Warsaw's Wola District and the year 1944 have become synonymous in recent years with Polish patriotism and the fight for freedom. Six years into World war II, an Aug. 1 uprising broke out in the city aimed at ending German occupation. Such affirmative action ended not in liberation, however, but in the destruction of 90 percent of the Polish capital and the massacre of between 40,000 and 100,000 civilians and prisoners of war by the Nazis. The Wola District, where the Warsaw Rising Museum opened 60 years later in 2004, is now a symbol of national remembrance and history.

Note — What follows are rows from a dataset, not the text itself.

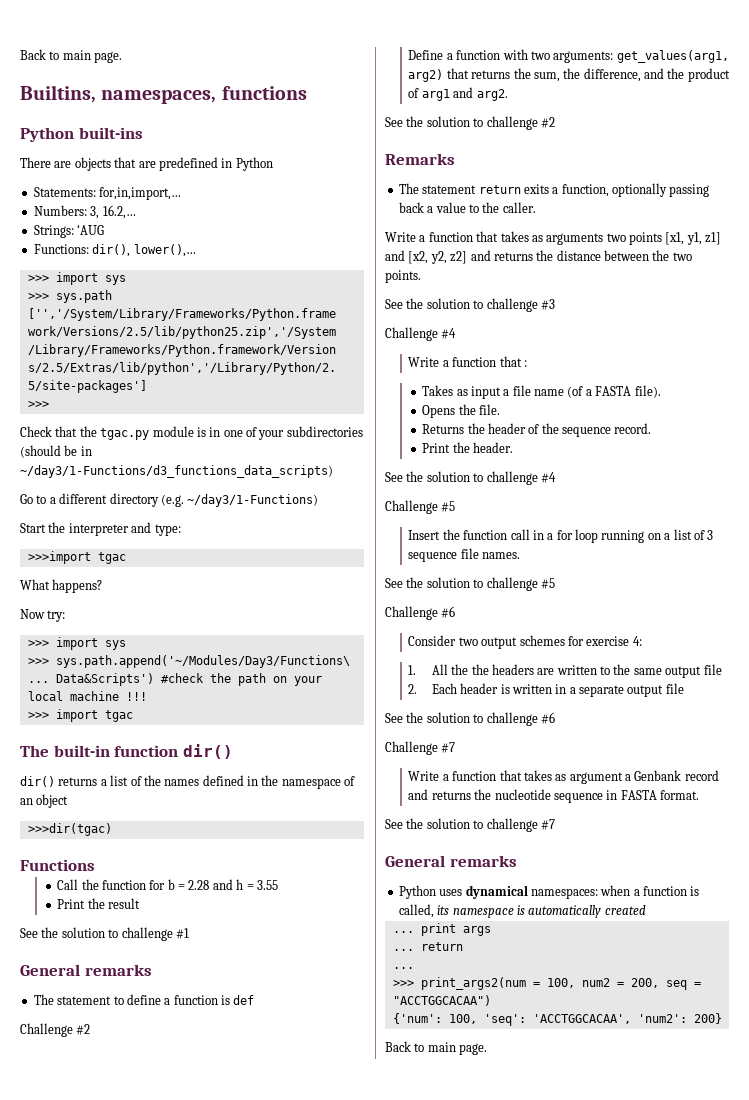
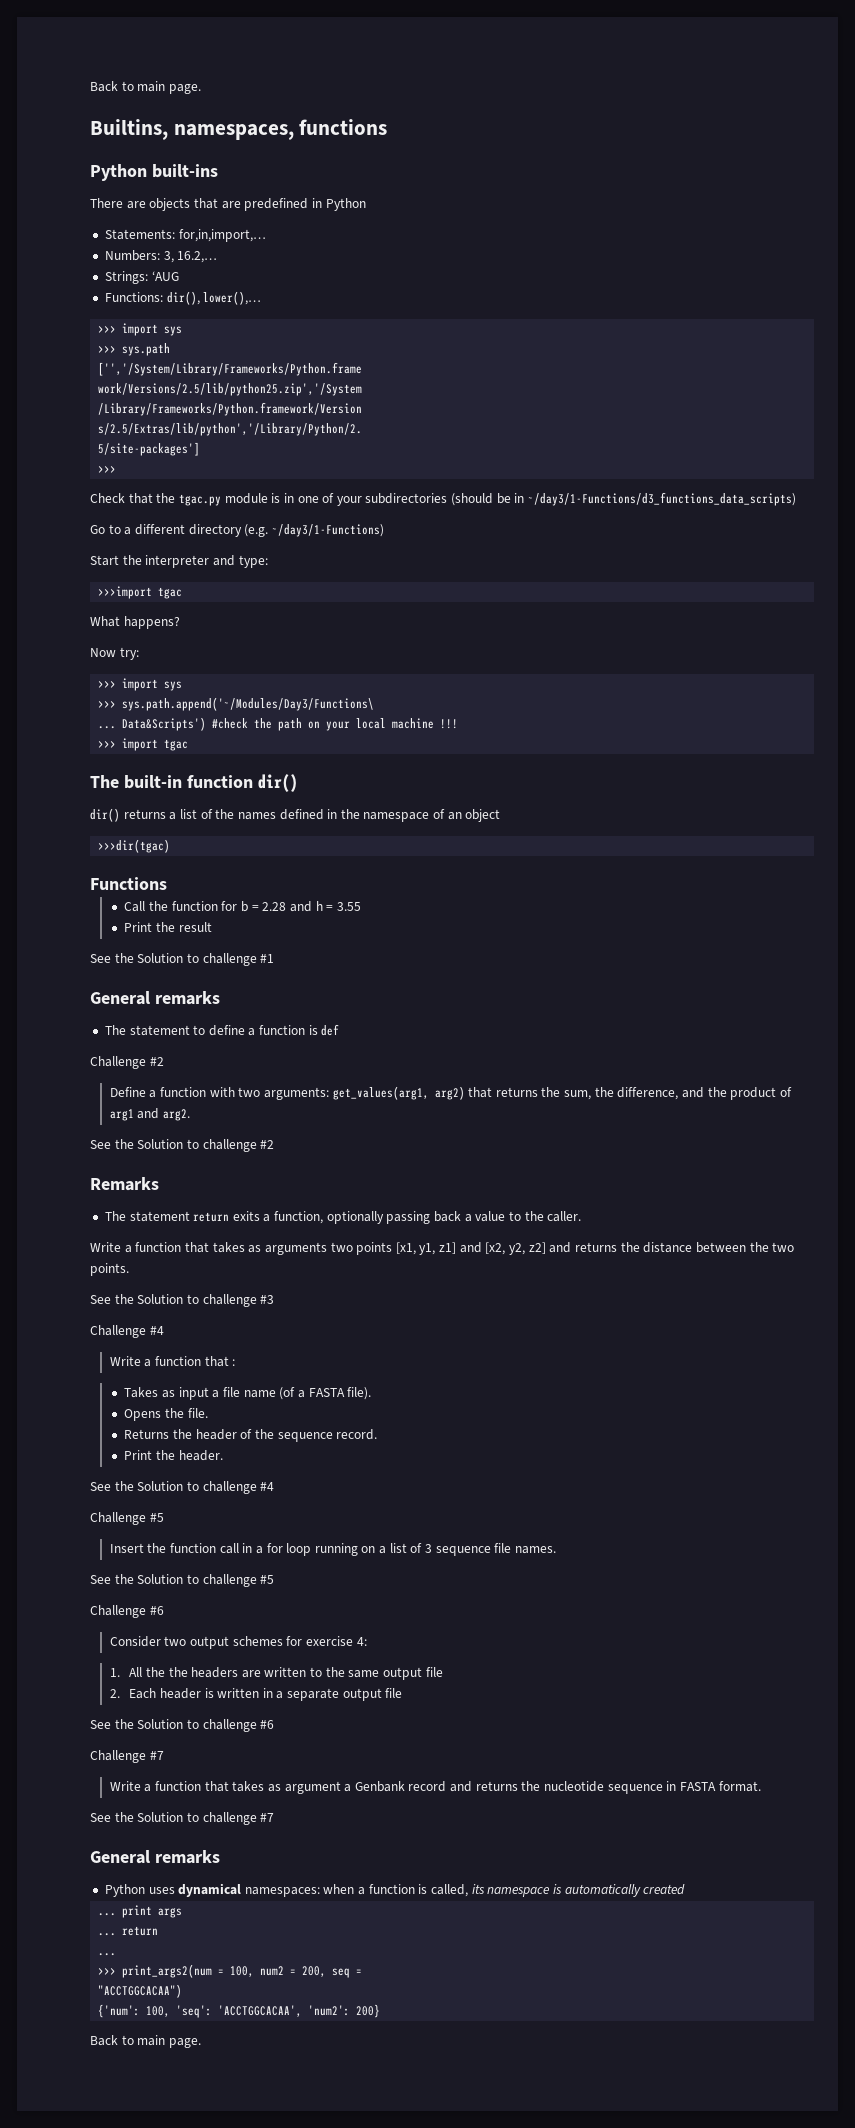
[61,927,105,938] solution -> [137,953,184,963] Solution
[426,116,470,127] solution -> [137,1139,184,1149] Solution
[426,298,470,309] solution -> [137,1294,184,1304] Solution
[426,471,470,482] solution -> [137,1481,184,1491] Solution
[426,577,470,588] solution -> [137,1574,184,1584] Solution
[426,712,470,723] solution -> [137,1719,184,1729] Solution
[426,818,470,829] solution -> [137,1812,184,1822] Solution

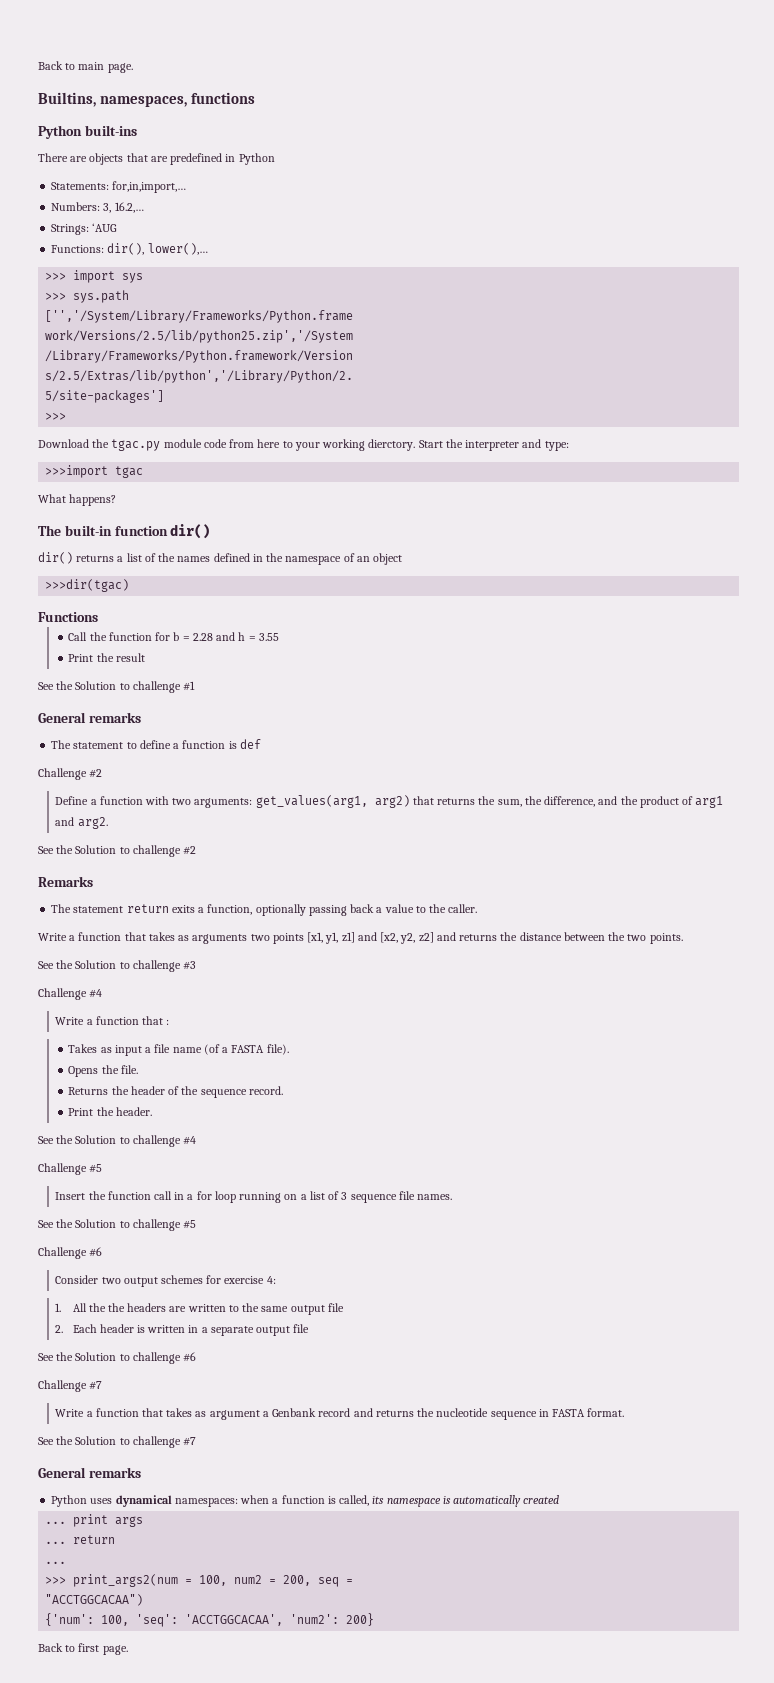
[90,493,153,504] Check that -> [38,439,89,448] Download
[271,492,797,506] [90,524,384,537] is in one of your subdirectories (should be in ~/day3/1-Functions/d3_functions_data_scripts) // Go to a different directory (e.g. ~/day3/1-Functions) // -> [203,439,416,451] code from here to your working dierctory.
[90,647,139,660] [98,678,183,691] [98,697,375,711] [98,717,459,731] [98,738,189,751] // Now try: // >>> import sys // >>> sys.path.append('~/Modules/Day3/Functions\ // ... Data&Scripts') #check the path on your local machine !!! // >>> import tgac -> (117, 500) none
[137,2035,166,2046] main -> [78,1643,100,1652] first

In Taiwan, the Taipei 228 Memorial Museum commemorating the thousands of victims of the February 28 Incident of 1947 was established in 1997, the 50th anniversary of the event. The museum is themed around the conflict, suppression and massacre of local people after Chiang Kai-shek took over Japanese-occupied Taiwan at the end of World War II in 1945. The subsequent martial law period silenced open discussion of the massacre in Taiwan for many years, but the situation was finally addressed seriously with the opening of the museum at the site of the Japanese-built 1930 Taipei Broadcasting Bureau--important at the time of the incident as the latest developments were broadcast from there.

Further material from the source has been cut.